Exercise goal: Restate, in full and unchanged, the entries that follow, but not their pictures.
+ + + +
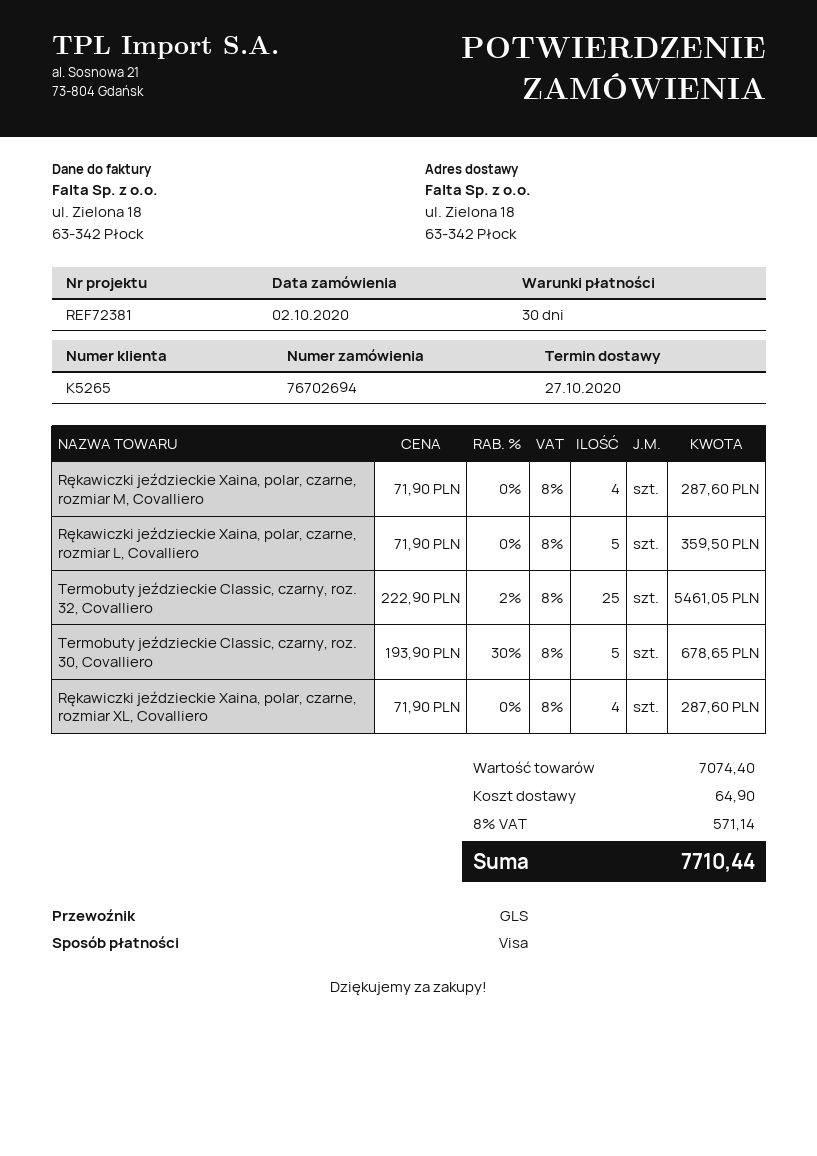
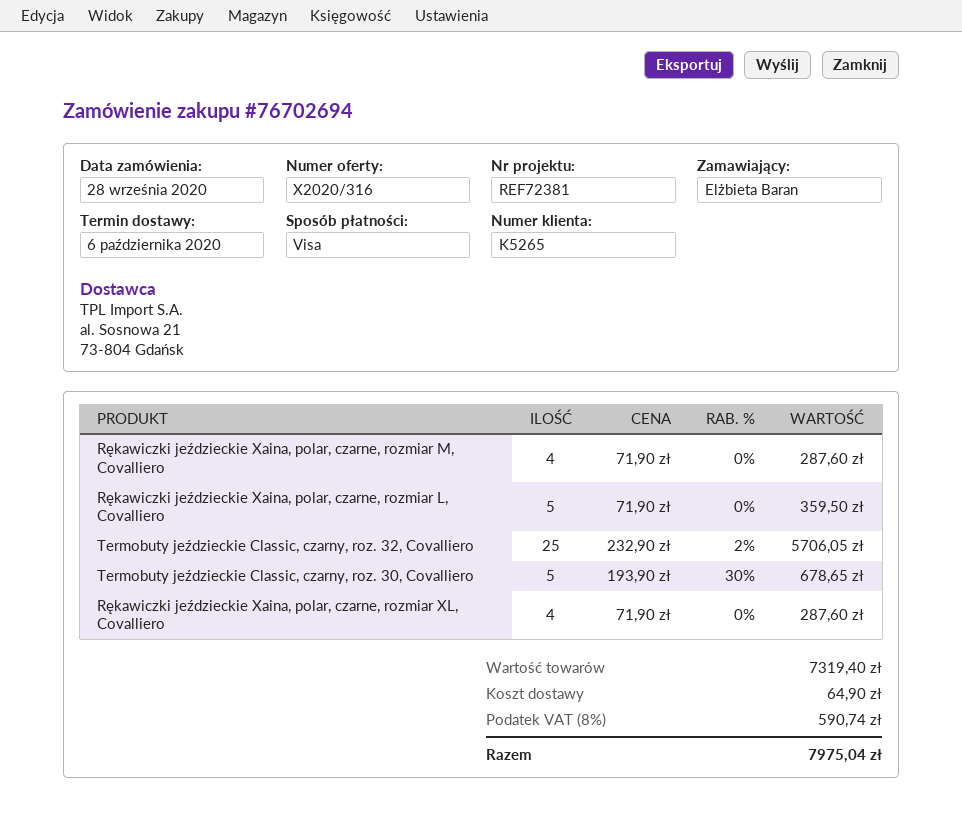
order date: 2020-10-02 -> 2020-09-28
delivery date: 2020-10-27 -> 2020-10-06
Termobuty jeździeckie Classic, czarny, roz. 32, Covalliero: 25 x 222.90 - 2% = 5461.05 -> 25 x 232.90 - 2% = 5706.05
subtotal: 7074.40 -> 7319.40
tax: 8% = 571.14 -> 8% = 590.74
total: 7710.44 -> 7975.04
+ + + +
Solution:
order date: 2020-10-02 -> 2020-09-28
delivery date: 2020-10-27 -> 2020-10-06
Termobuty jeździeckie Classic, czarny, roz. 32, Covalliero: 25 x 222.90 - 2% = 5461.05 -> 25 x 232.90 - 2% = 5706.05
subtotal: 7074.40 -> 7319.40
tax: 8% = 571.14 -> 8% = 590.74
total: 7710.44 -> 7975.04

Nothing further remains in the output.